Soon, even I could detect the pitch of my mother’s mood from the stomps of her feet on the porch, the disorganized rattle of her keys against the door—she had heard those earliest news reports, now notorious, on the car radio between the bagel shop and home.
“Turn on the TV right now,” she said. She was breathless and sweaty. She left her keys in the teeth of the lock, where they would dangle all day. “Something God awful is happening.”
We were used to my mother’s rhetoric. She talked big. She blustered. She overstated and oversold. God awful might have meant anything. It was a wide net of a phrase that scooped up a thousand possibilities, most of them benign: hot days and traffic jams, leaking pipes and long lines. Even cigarette smoke, if it wafted too close, could be really and truly God awful.
We were slow to react. My father, in his thinning yellow Padres t-shirt, stayed right where he was at the table, one palm on his coffee cup, the other resting on the back of his neck, as he finished an article in the business section. I went ahead and opened the bag of bagels, letting the paper crinkle beneath my fingers. Even Hanna knew my mother well enough to go right on with what she was doing—hunting for the cream cheese on the bottom shelf of the refrigerator.

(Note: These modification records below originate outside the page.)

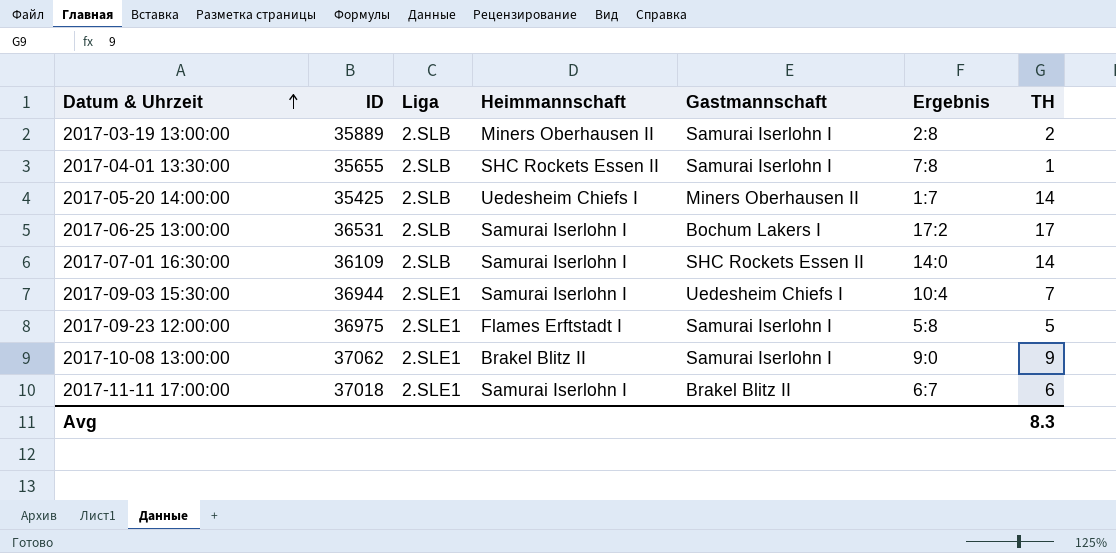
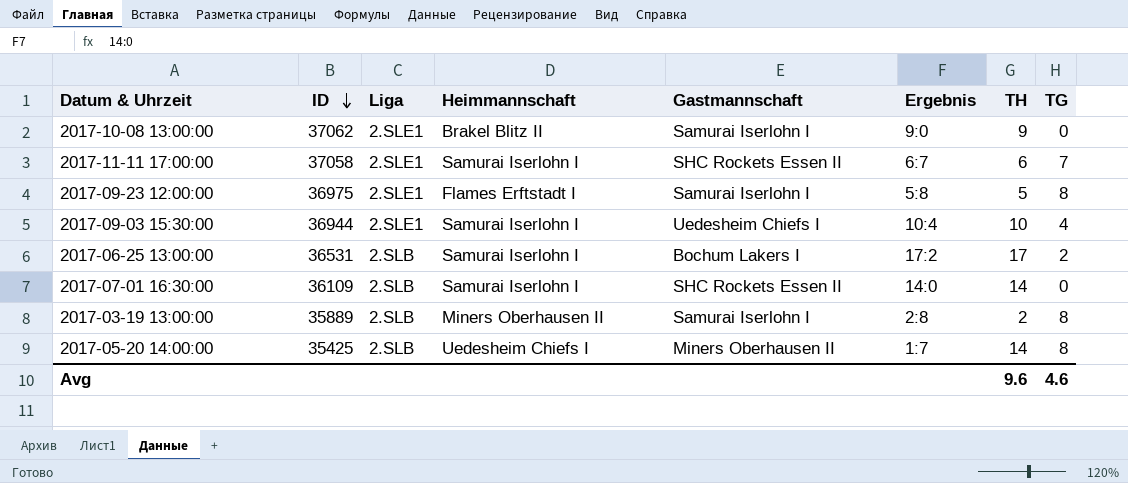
row order: Datum & Uhrzeit ascending -> ID descending
column TG | position: none -> 8
row 2017-04-01 13:30:00: 35655 | 2.SLB | SHC Rockets Essen II | Samurai Iserlohn I | 7:8 | 1 -> none
2017-11-11 17:00:00 | ID: 37018 -> 37058
2017-11-11 17:00:00 | Gastmannschaft: Brakel Blitz II -> SHC Rockets Essen II
2017-09-03 15:30:00 | TH: 7 -> 10
Avg | TH: 8.3 -> 9.6

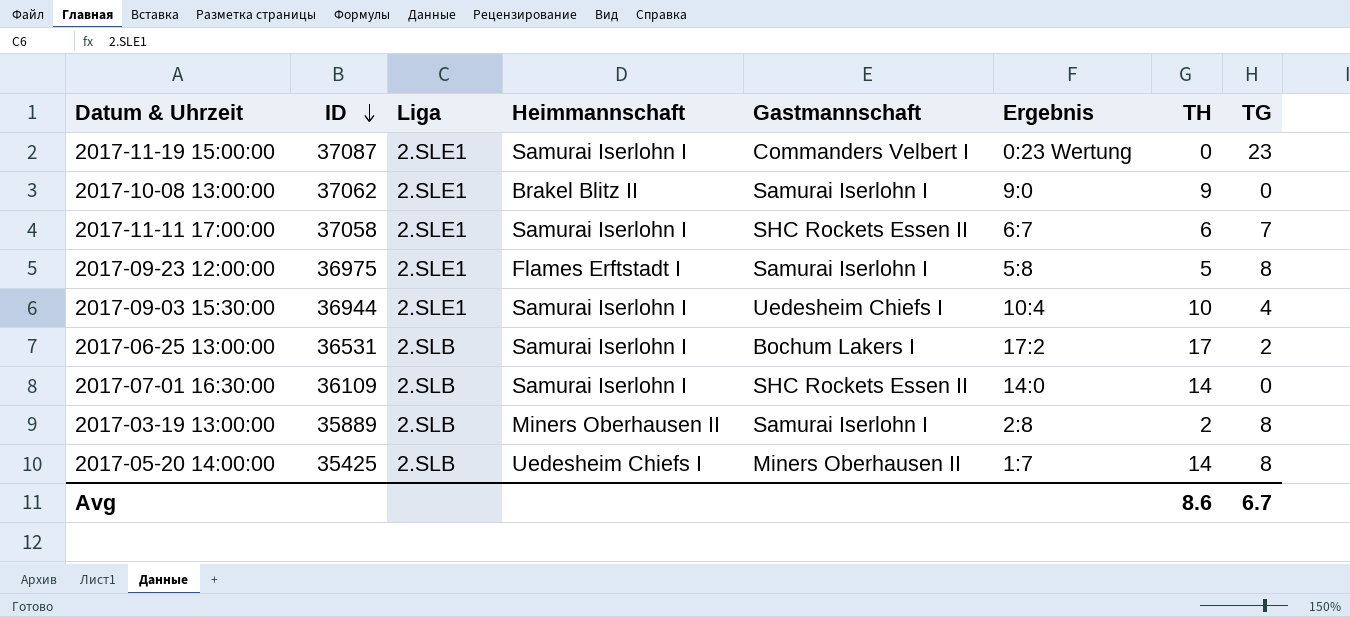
row 2017-11-19 15:00:00: none -> 37087 | 2.SLE1 | Samurai Iserlohn I | Commanders Velbert I | 0:23 Wertung | 0 | 23
Avg | TH: 9.6 -> 8.6
Avg | TG: 4.6 -> 6.7

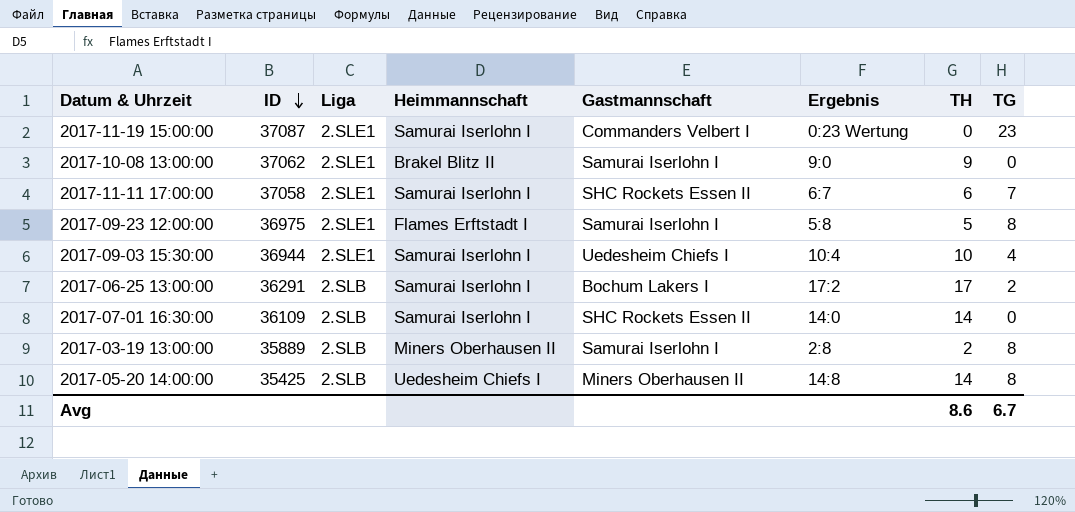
2017-06-25 13:00:00 | ID: 36531 -> 36291
2017-05-20 14:00:00 | Ergebnis: 1:7 -> 14:8

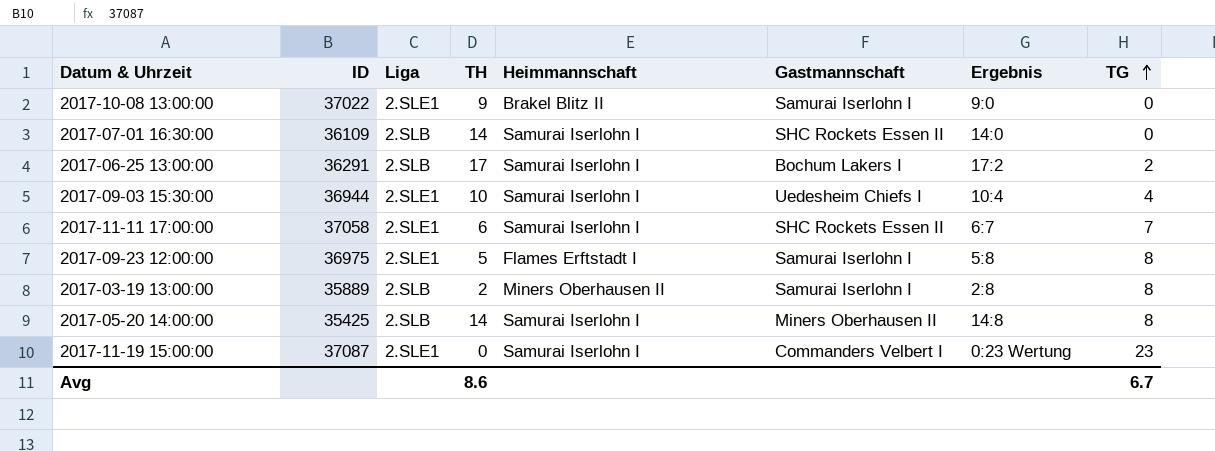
row order: ID descending -> TG ascending
column TH | position: 7 -> 4
2017-10-08 13:00:00 | ID: 37062 -> 37022
2017-05-20 14:00:00 | Heimmannschaft: Uedesheim Chiefs I -> Samurai Iserlohn I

“Are you watching this?” my mother said. We were not.
My mother had been an actress once. Her old commercials—mostly hair care and kitchen products—lay entombed together in a short stack of dusty black videotapes that stood beside the television. People were always telling me how beautiful she was when she was young, and I could still find it in the fair skin of her face and the high structure of her cheekbones, but she’d gained weight in middle age. Now she taught one period of drama at the high school and four periods of history. We lived 95 miles from Hollywood.
She was standing on our sleeping bags, two feet from the television screen. When I think of it now, I imagine her cupping one hand over her mouth the way she always did when she worried, but at the time, I just felt embarrassed by the way the black waffle soles of her running shoes were twisting Hanna’s sleeping bag, hers the dainty cotton kind, pink and polka-dotted and designed not for the hazards of campsites but exclusively for the plush carpets of heated homes.
“Did you hear me?” said my mother, swinging round to look at us. My mouth was full of bagel and cream cheese. A sesame seed had lodged itself between my two front teeth. “Joel!” she shouted at my father. “I’m serious. This is hellacious.”
My father looked up from the paper then, but still he kept his index finger pressed firmly to the page to mark his place. How could we have known that the workings of the universe had finally made appropriate the fire of my mother’s words?